TASK DETAILS →
I'd like every line from the material below that has "none" in it.

EXTRACTED ENTRIES →
* * * * * * * * *

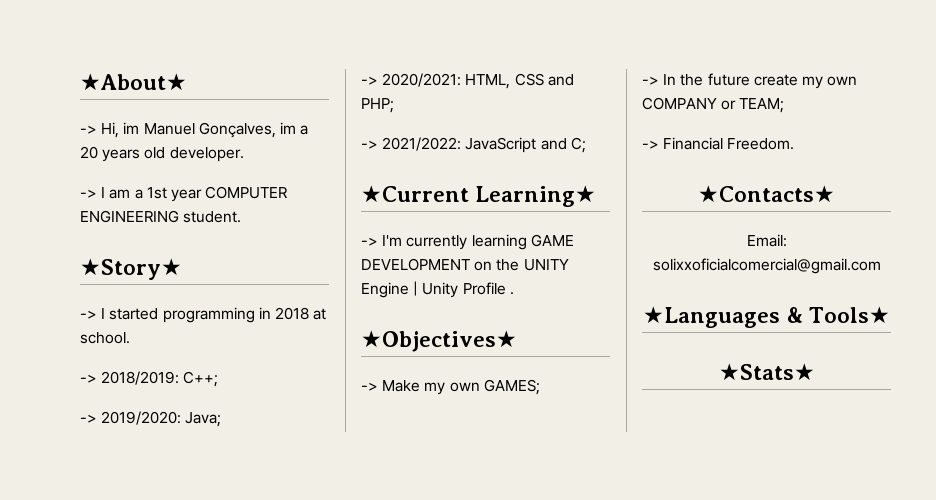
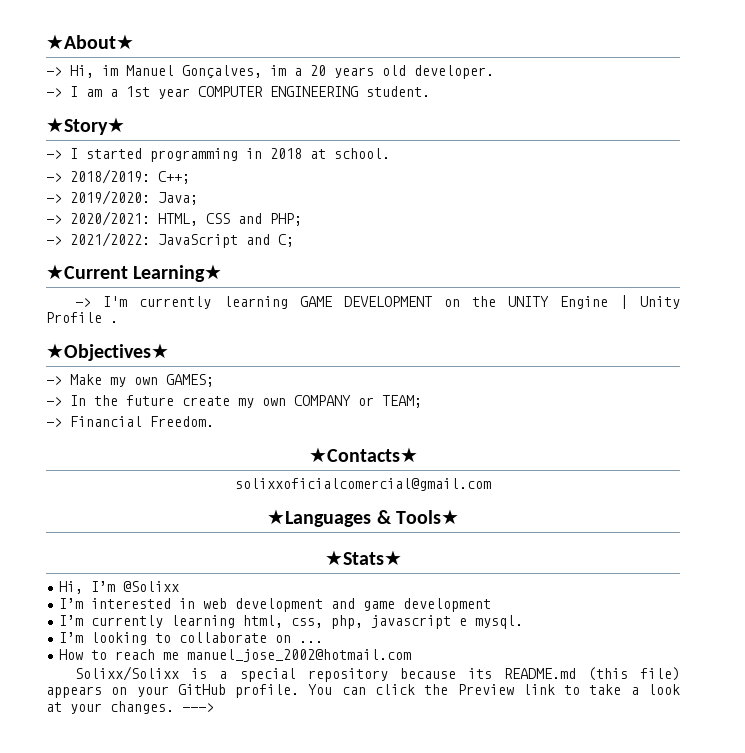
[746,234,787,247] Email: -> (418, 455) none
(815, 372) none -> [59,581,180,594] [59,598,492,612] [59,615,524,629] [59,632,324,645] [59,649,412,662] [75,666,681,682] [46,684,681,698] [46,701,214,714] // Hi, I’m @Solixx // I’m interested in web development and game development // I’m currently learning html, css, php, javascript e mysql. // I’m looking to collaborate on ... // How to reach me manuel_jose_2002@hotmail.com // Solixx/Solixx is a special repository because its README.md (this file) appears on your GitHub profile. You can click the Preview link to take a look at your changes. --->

* * * * * * * * *

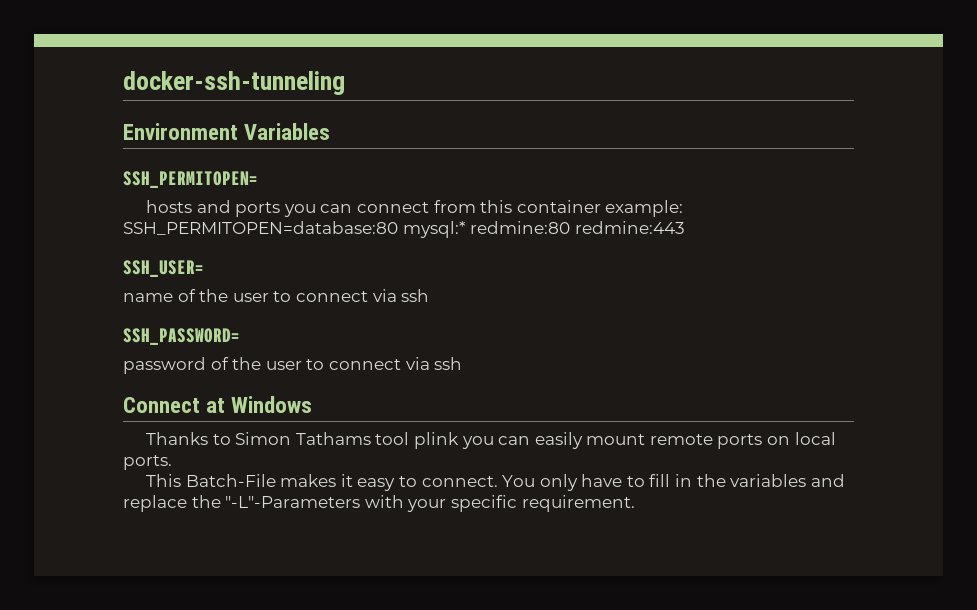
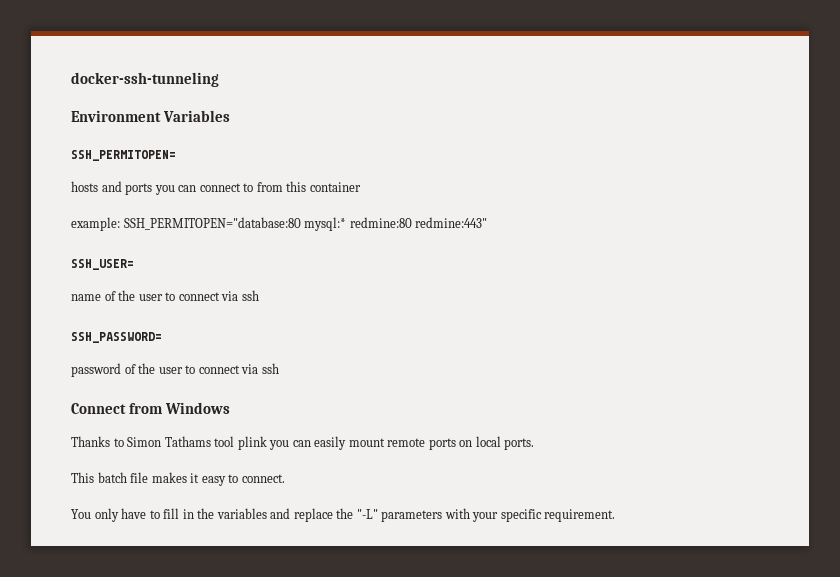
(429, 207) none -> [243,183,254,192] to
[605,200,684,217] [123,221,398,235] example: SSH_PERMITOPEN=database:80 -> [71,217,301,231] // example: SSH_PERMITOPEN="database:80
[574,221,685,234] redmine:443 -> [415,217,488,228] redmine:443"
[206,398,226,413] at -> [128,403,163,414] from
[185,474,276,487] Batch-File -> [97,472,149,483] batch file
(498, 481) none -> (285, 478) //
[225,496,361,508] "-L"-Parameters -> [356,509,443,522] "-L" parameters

* * * * * * * * *

RESPONSE AREA →
[746,234,787,247] Email: -> (418, 455) none
(815, 372) none -> [59,581,180,594] [59,598,492,612] [59,615,524,629] [59,632,324,645] [59,649,412,662] [75,666,681,682] [46,684,681,698] [46,701,214,714] // Hi, I’m @Solixx // I’m interested in web development and game development // I’m currently learning html, css, php, javascript e mysql. // I’m looking to collaborate on ... // How to reach me manuel_jose_2002@hotmail.com // Solixx/Solixx is a special repository because its README.md (this file) appears on your GitHub profile. You can click the Preview link to take a look at your changes. --->
(429, 207) none -> [243,183,254,192] to
(498, 481) none -> (285, 478) //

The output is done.